START Information provided

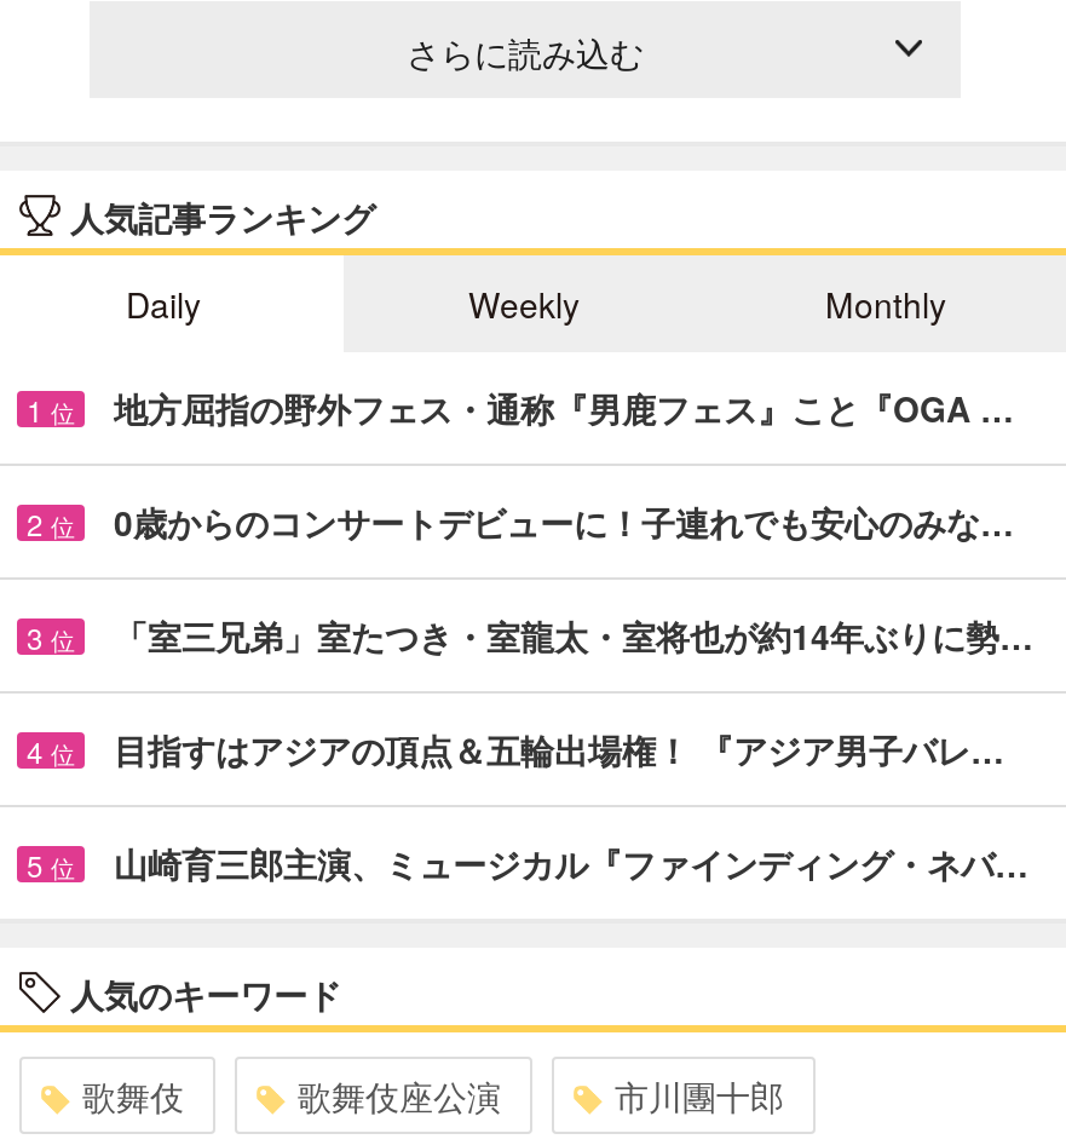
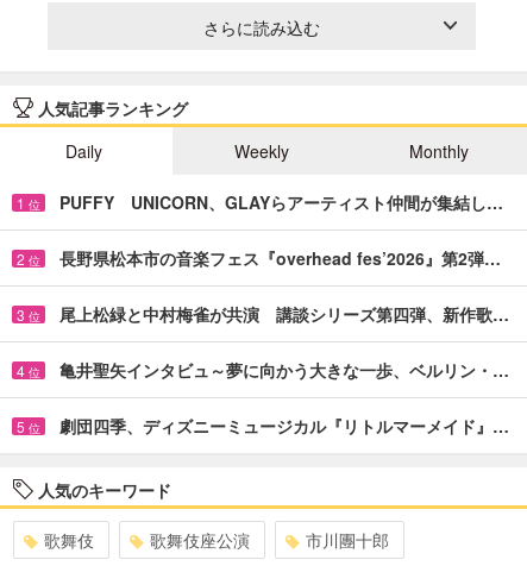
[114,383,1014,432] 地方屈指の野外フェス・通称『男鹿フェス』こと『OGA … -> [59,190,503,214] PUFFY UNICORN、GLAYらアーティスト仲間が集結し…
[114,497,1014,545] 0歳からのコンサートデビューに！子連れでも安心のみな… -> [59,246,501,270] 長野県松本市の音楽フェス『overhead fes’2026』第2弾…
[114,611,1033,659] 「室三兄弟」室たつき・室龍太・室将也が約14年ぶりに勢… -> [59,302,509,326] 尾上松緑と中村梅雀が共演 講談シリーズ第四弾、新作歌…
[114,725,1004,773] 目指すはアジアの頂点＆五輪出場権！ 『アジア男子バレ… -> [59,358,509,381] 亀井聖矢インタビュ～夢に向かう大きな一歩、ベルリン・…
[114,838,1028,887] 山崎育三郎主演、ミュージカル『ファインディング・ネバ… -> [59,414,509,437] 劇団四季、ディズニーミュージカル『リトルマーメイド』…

END Information provided
START Information provided

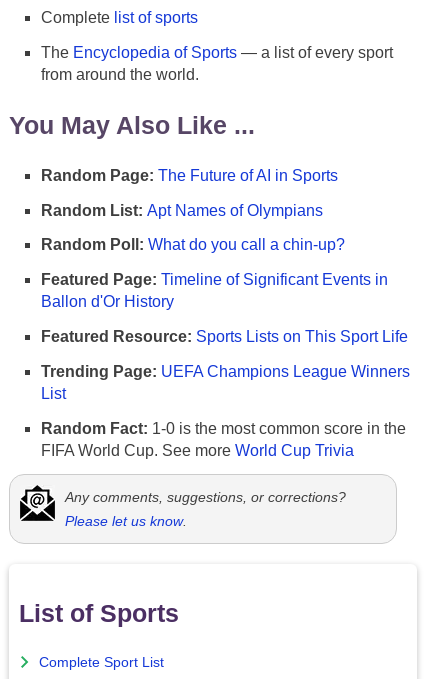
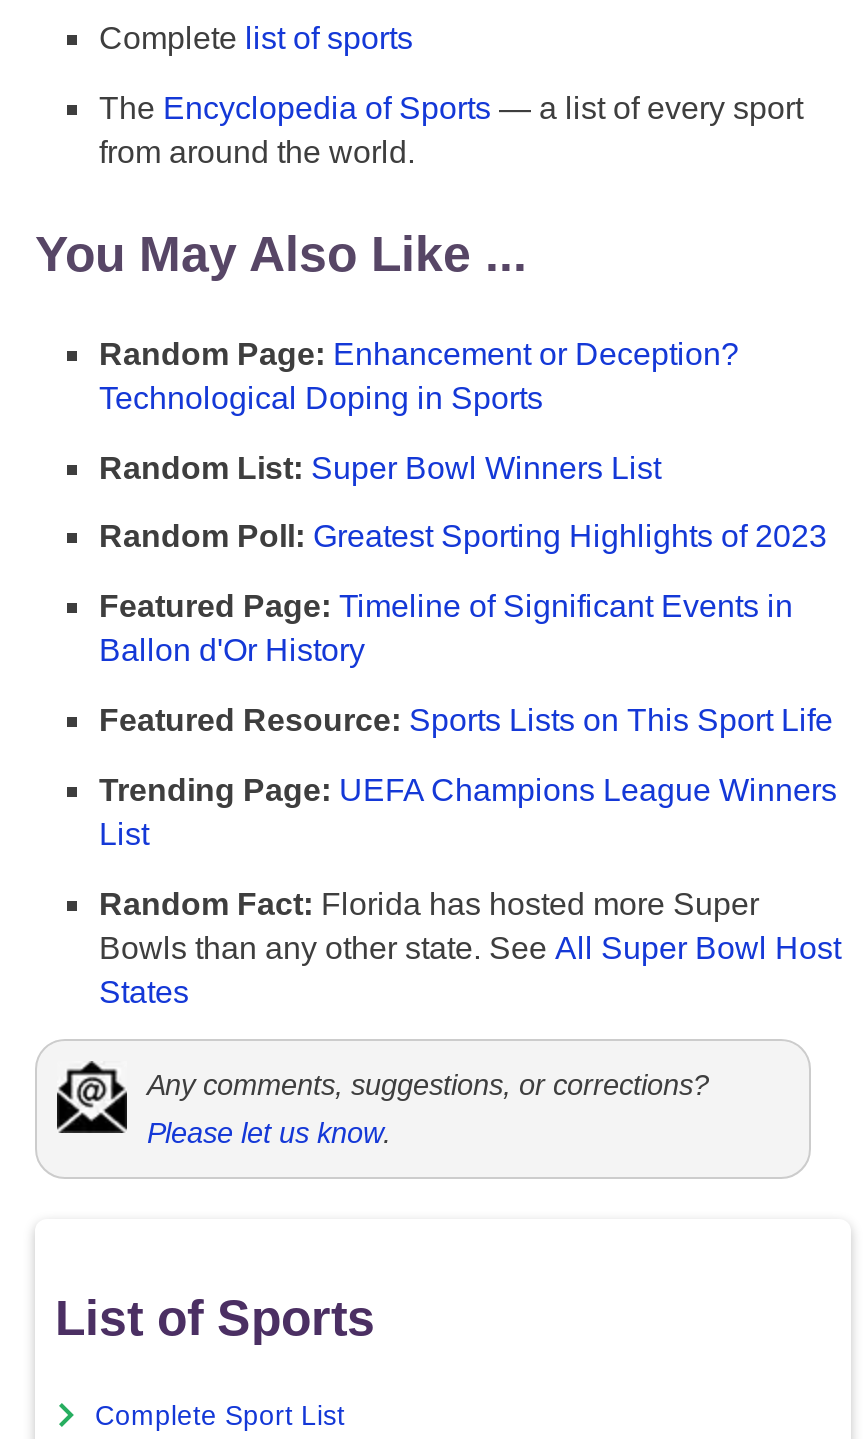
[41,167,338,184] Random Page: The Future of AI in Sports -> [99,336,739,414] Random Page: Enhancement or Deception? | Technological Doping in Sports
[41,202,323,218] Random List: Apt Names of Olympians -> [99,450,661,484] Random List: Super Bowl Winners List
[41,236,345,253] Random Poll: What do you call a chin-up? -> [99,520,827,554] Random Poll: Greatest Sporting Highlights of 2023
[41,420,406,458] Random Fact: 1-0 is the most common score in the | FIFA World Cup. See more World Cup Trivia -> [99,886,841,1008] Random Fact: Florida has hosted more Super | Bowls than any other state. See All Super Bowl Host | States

END Information provided
START Information provided

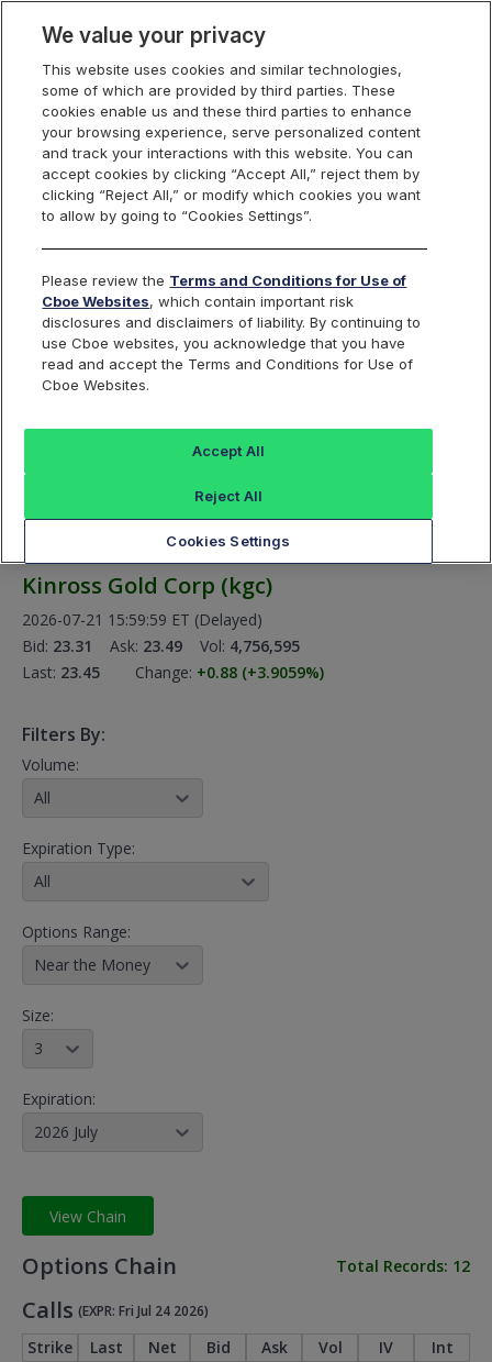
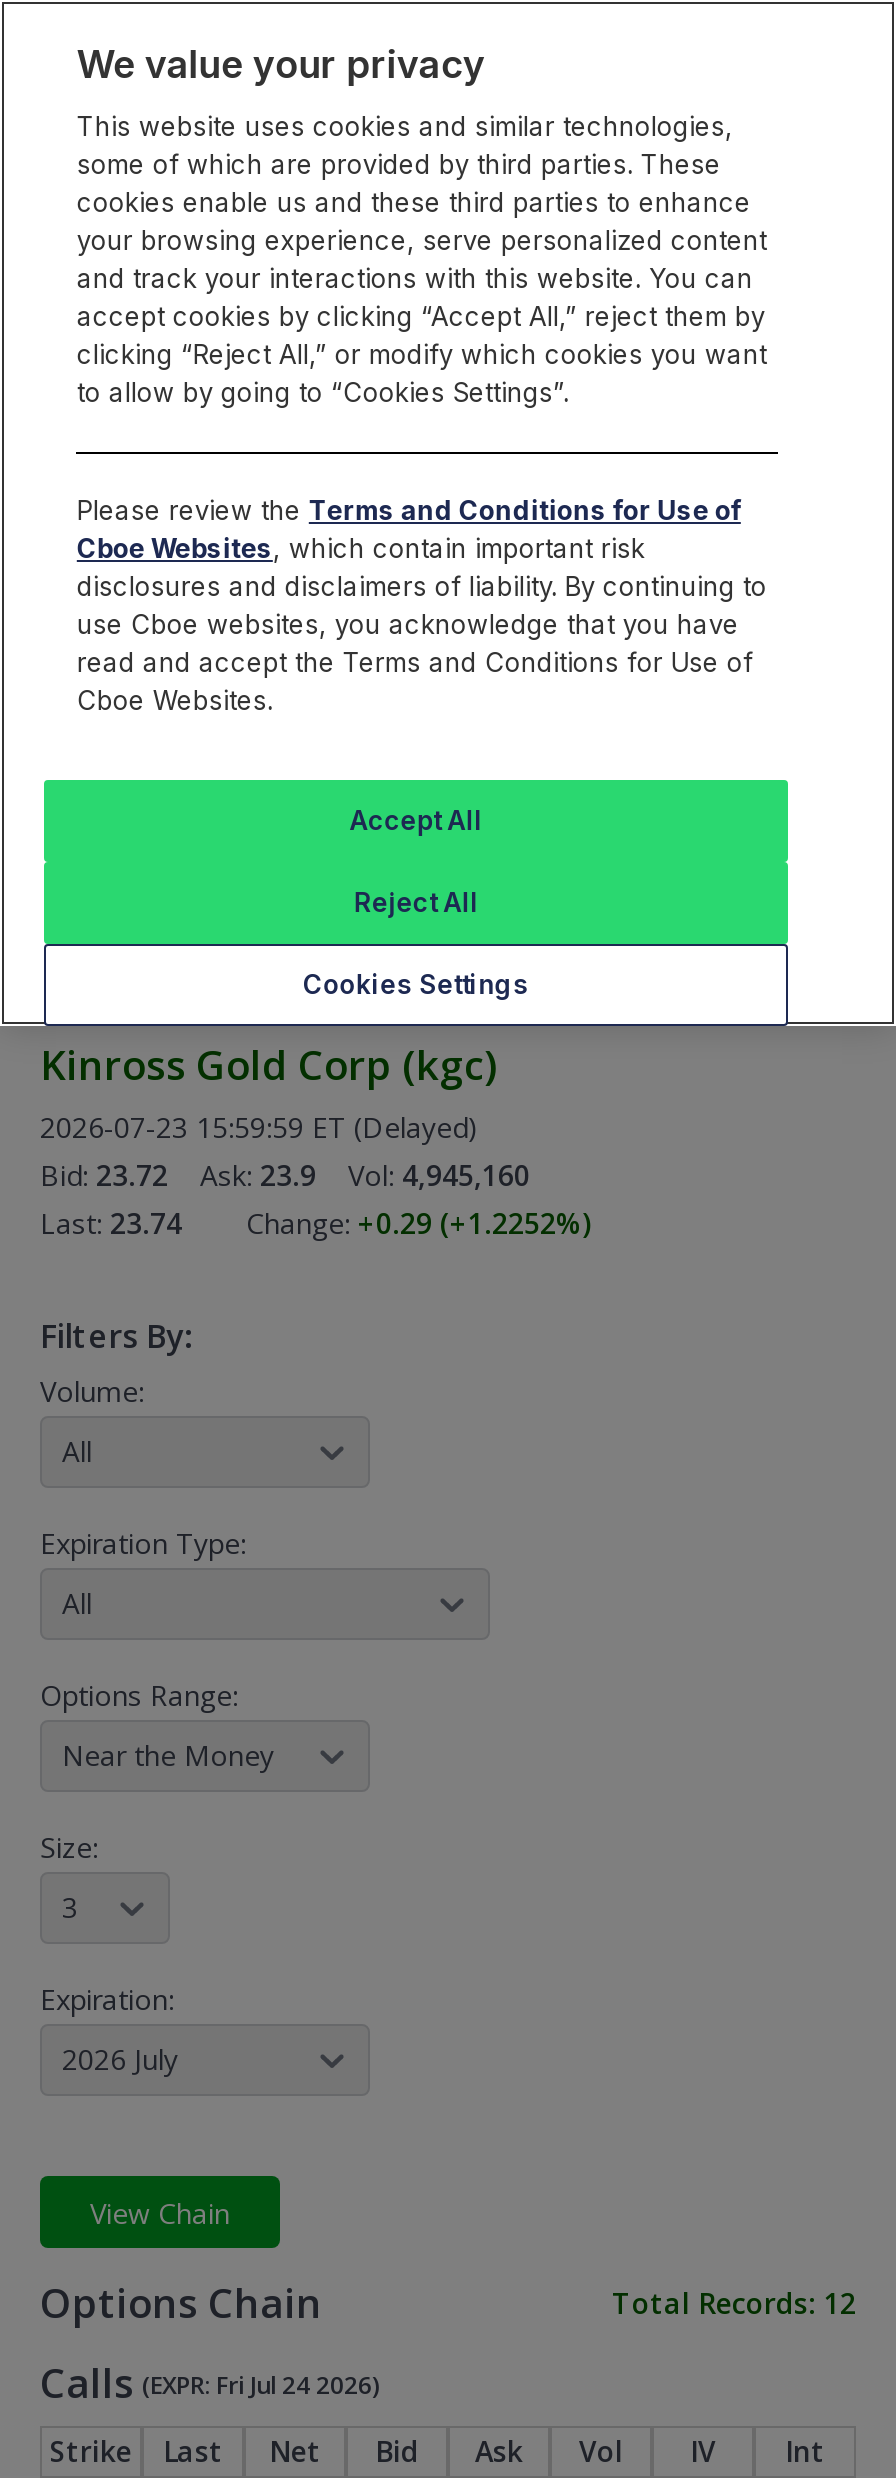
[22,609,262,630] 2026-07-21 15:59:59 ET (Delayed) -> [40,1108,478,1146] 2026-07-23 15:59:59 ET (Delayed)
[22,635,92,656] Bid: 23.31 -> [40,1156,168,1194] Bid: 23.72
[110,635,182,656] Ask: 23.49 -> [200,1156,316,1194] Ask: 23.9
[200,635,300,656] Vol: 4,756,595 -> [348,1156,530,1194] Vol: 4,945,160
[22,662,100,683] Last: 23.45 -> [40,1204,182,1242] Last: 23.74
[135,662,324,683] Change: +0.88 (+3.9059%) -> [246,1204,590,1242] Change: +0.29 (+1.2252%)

END Information provided

Return exactly the lines above from the line that has "[22,609,262,630] 2026-07-21 15:59:59" through the line that has "[135,662,324,683] Change: +0.88", inclusive, and nothing else.

__Exercise output__:
[22,609,262,630] 2026-07-21 15:59:59 ET (Delayed) -> [40,1108,478,1146] 2026-07-23 15:59:59 ET (Delayed)
[22,635,92,656] Bid: 23.31 -> [40,1156,168,1194] Bid: 23.72
[110,635,182,656] Ask: 23.49 -> [200,1156,316,1194] Ask: 23.9
[200,635,300,656] Vol: 4,756,595 -> [348,1156,530,1194] Vol: 4,945,160
[22,662,100,683] Last: 23.45 -> [40,1204,182,1242] Last: 23.74
[135,662,324,683] Change: +0.88 (+3.9059%) -> [246,1204,590,1242] Change: +0.29 (+1.2252%)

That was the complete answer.